Il crollo dello Stato italiano dopo l’armistizio dell’8 settembre 1943 pose la necessità di un nuovo inizio. Nella parte della penisola controllata dagli Alleati persisteva un dualismo tra il governo del re, ancora presieduto dal maresciallo Pietro Badoglio, e i partiti antifascisti, che reclamavano la guida del Paese. Dopo l’ingresso degli anglo-americani a Roma, nel giugno 1944, fu trovato un accordo: alla testa dell’esecutivo subentrò Ivanoe Bonomi, presidente del Comitato di liberazione nazionale (Cln) che raccoglieva le forze antifasciste, e un decreto stabilì che finita la guerra il popolo avrebbe eletto un’Assemblea Costituente per decidere la forma dello Stato e disegnare le nuove istituzioni. In seguito però, a Liberazione avvenuta, fu deciso nel marzo 1946 di affidare al voto popolare la scelta sul mantenimento della monarchia o il passaggio alla repubblica. Il 2 giugno 1946 agli elettori e alle elettrici (finalmente votavano anche le donne) furono consegnate due schede: una per decidere la forma dello Stato, l’altra per eleggere i deputati alla Costituente.

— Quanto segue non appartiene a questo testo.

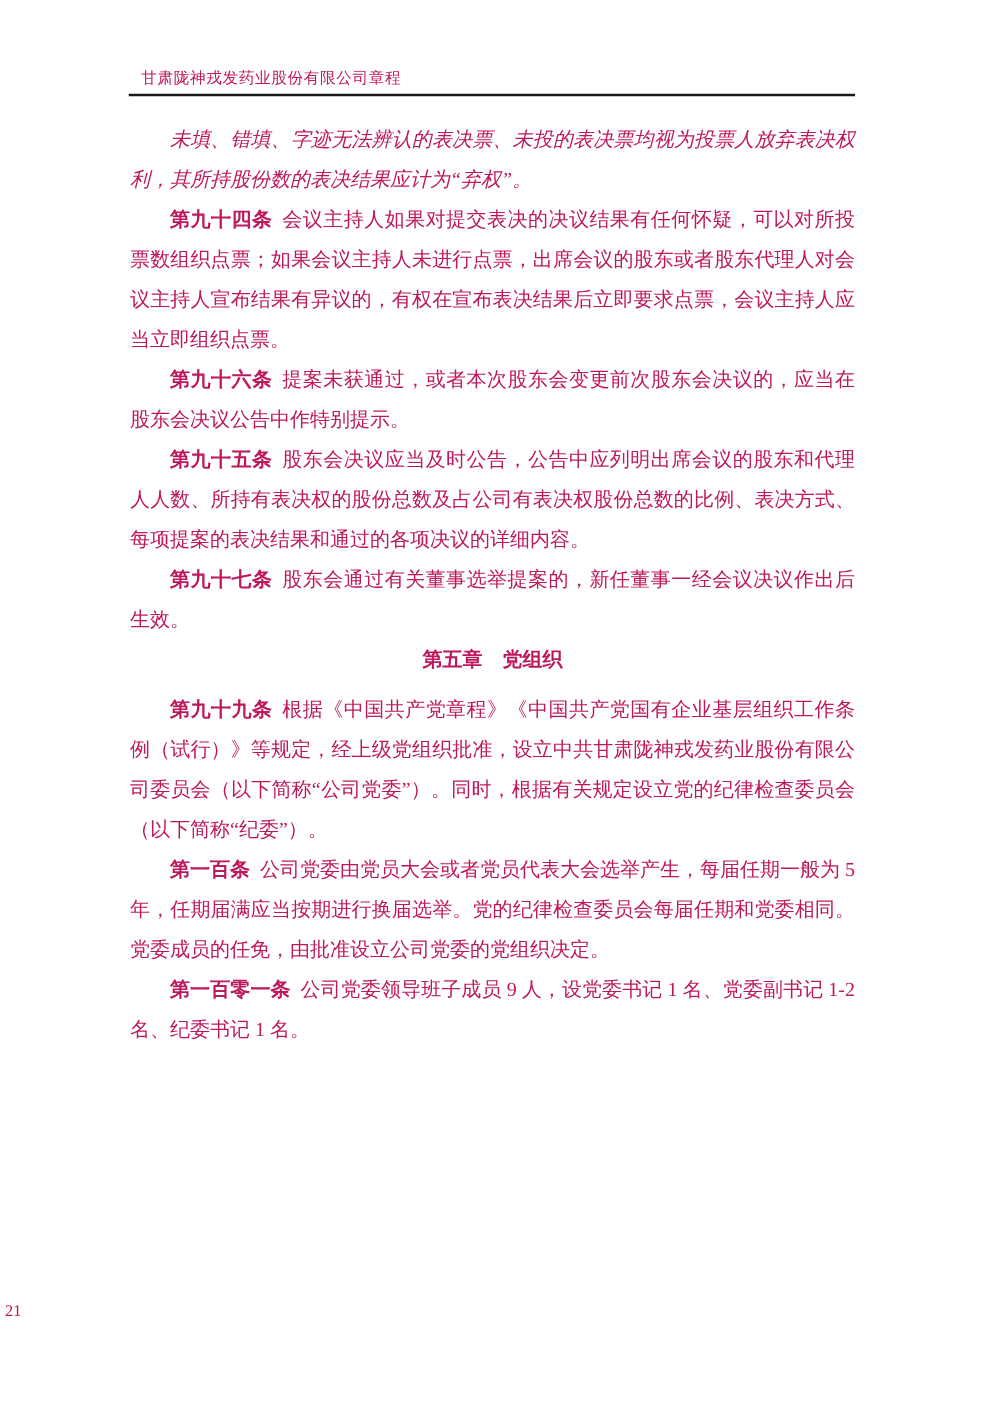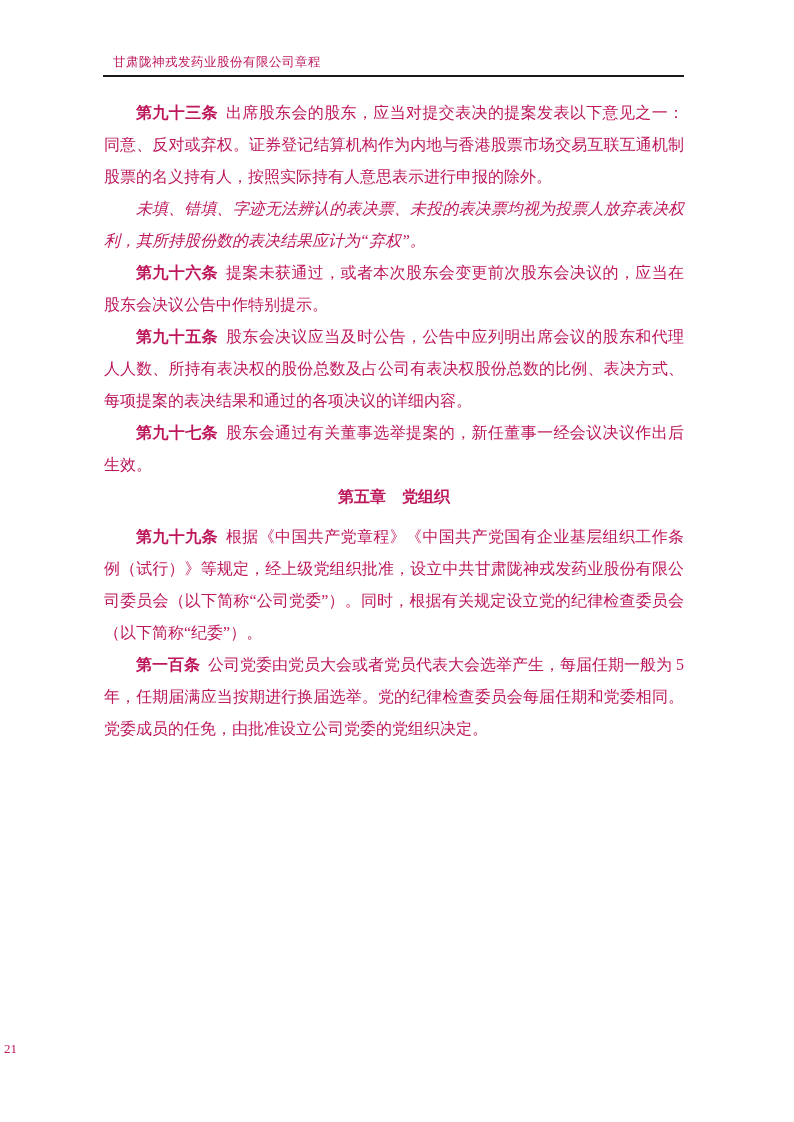"第九十三条" p { html: <p><b>第九十三条</b><span>出席股东会的股东，应当对提交表决的提案发表以下意见之一：同意、反对或弃权。证券登记结算机构作为内地与香港股票市场交易互联互通机制股票的名义持有人，按照实际持有人意思表示进行申报的除外。</span></p> -> none }
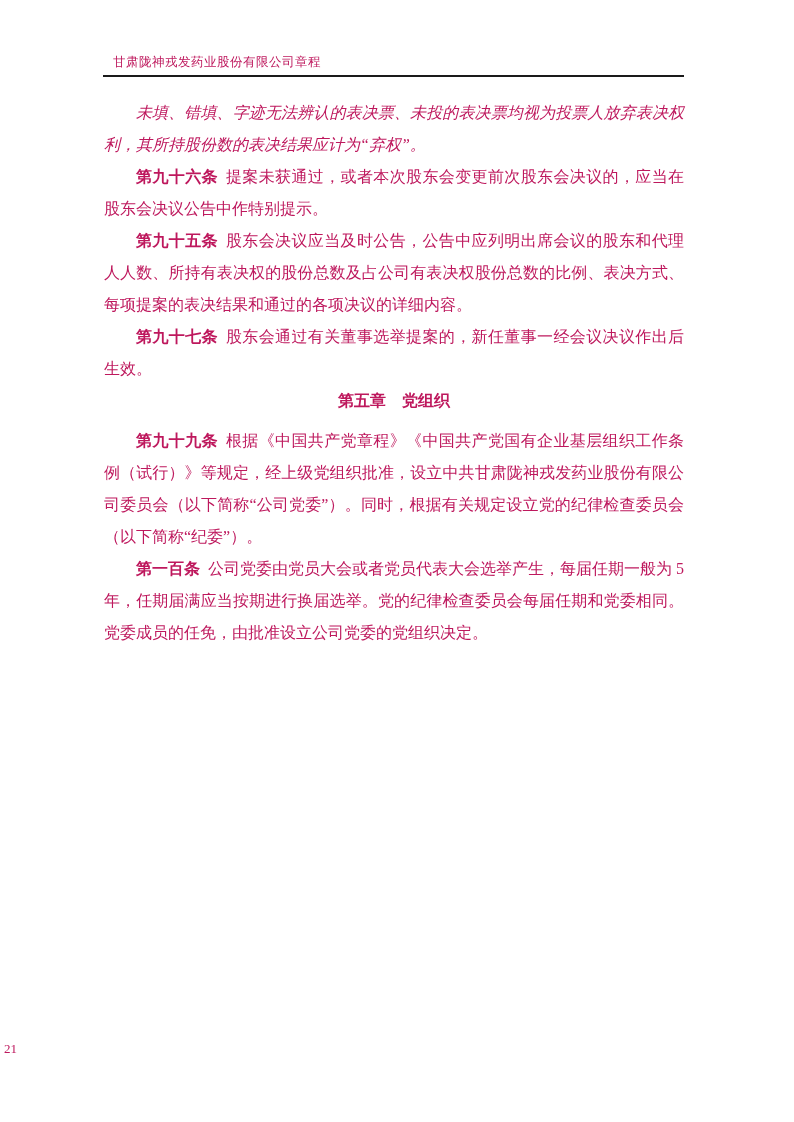"第九十四条" p { html: none -> <p><b>第九十四条</b><span>会议主持人如果对提交表决的决议结果有任何怀疑，可以对所投票数组织点票；如果会议主持人未进行点票，出席会议的股东或者股东代理人对会议主持人宣布结果有异议的，有权在宣布表决结果后立即要求点票，会议主持人应当立即组织点票。</span></p> }
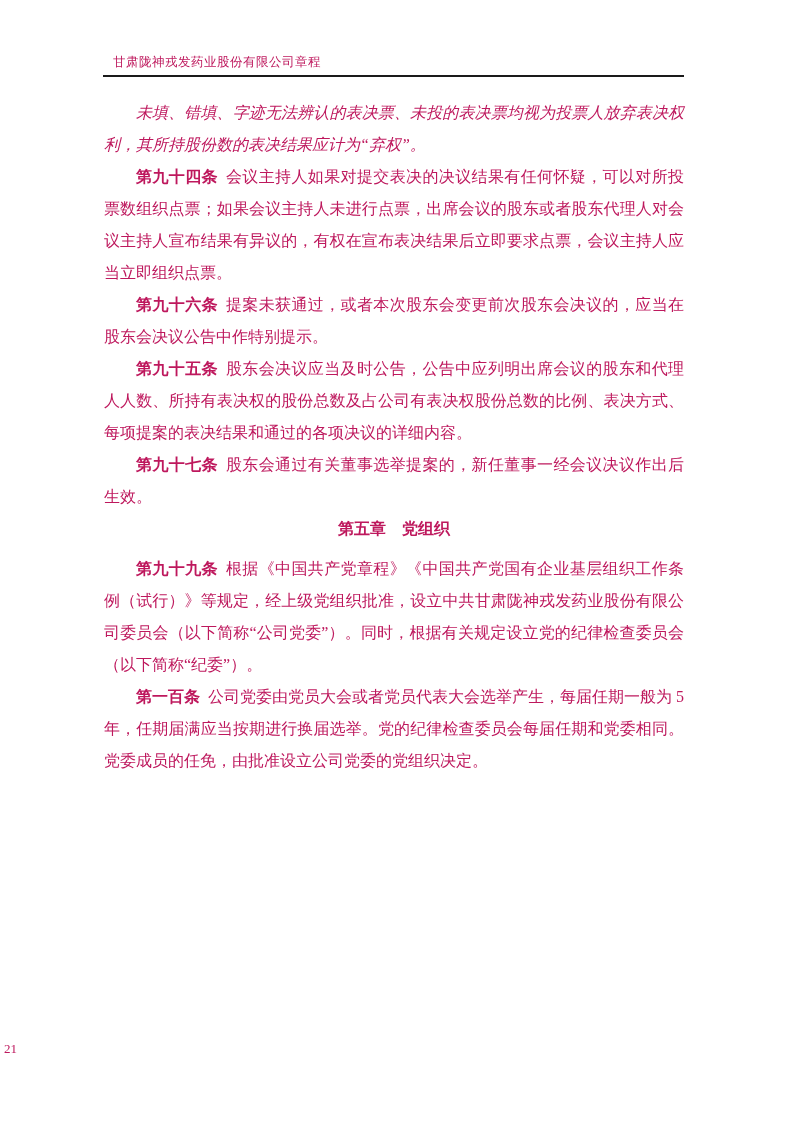"第一百零一条 公司党委领导班子成员 9 人，设党委书记 1" p { html: none -> <p><b>第一百零一条</b><span>公司党委领导班子成员 9 人，设党委书记 1 名、党委副书记 1-2 名、纪委书记 1 名。</span></p> }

La repubblica vinse con 12 milioni e 700mila voti, circa due milioni in più della monarchia. Alla Costituente il partito più forte risultò la Democrazia cristiana del capo del governo Alcide De Gasperi con il 35,2%, seguita dal Partito socialista di Pietro Nenni con il 20,7 e dal Partito comunista di Palmiro Togliatti con il 19. I liberali, dominatori dello scenario nell’Italia prefascista, si fermarono al 6,8%. Significativo il successo dei neonati qualunquisti, ostili al Cln, con il 5,3. Capo provvisorio dello Stato, in attesa di definire la figura del presidente della Repubblica, fu eletto dalla Costituente il liberale Enrico De Nicola. Alla presidenza dell’Assemblea andò il socialista Giuseppe Saragat: ma quando diventò capo di un nuovo partito, per via della rottura con Nenni nel gennaio 1947, preferì dimettersi. Gli subentrò il comunista Umberto Terracini, che avrebbe firmato la nuova Costituzione, entrata in vigore il 1° gennaio 1948.

La nuova Carta fu strutturata con particolare attenzione ai diritti che il fascismo aveva negato, quelli di tutela delle libertà individuali e quelli di natura sociale spettanti alle classi più umili. Non a caso all’articolo 1 si afferma che la Repubblica è «fondata sul lavoro». Il peso della sinistra marxista e l’influenza del solidarismo cattolico nella Dc produssero una forte spinta egualitaria. Quanto all’ordinamento dello Stato si affermò la centralità del Parlamento come organo rappresentativo della volontà popolare, circoscrivendo invece il potere del governo che era stato ampliato in modo abnorme, fino alla dittatura personale, dal fascismo. Il Senato, di nomina regia sotto i Savoia, divenne elettivo come la Camera: ai due rami del Parlamento furono affidate funzioni paritarie. E venne limitato il potere dell’esecutivo di emettere decreti con forza di legge. Fu respinta l’ipotesi di far eleggere il presidente della Repubblica dal popolo e il compito di sceglierlo fu affidato alle Camere in seduta comune.

Conformità

Il capo dello Stato fu disegnato come figura di rappresentanza e di garanzia, dotata però del potere di nominare il presidente del Consiglio dei ministri e di sciogliere il Parlamento. Ciò avrebbe con il tempo portato il Quirinale ad assumere un profilo sempre più politico a causa dell’indebolimento dei partiti. Al potere giudiziario fu garantita l’indipendenza. E una novità importante fu la creazione della Corte costituzionale, incaricata di verificare la conformità delle leggi ai principii dell’ordinamento: problema non da poco, dato che la nuova Italia ereditava un vasto complesso di norme dal fascismo. E la Corte vide la luce solo nel 1956. Fu previsto anche di superare il tradizionale centralismo statale con le Regioni: quelle a statuto speciale, caratterizzate da un’autonomia più vasta, e quelle a statuto ordinario, che furono però istituite concretamente solo nel 1970. Qui sono state apportate le modifiche più incisive alla Costituzione, con una vasta riforma introdotta nel 2001.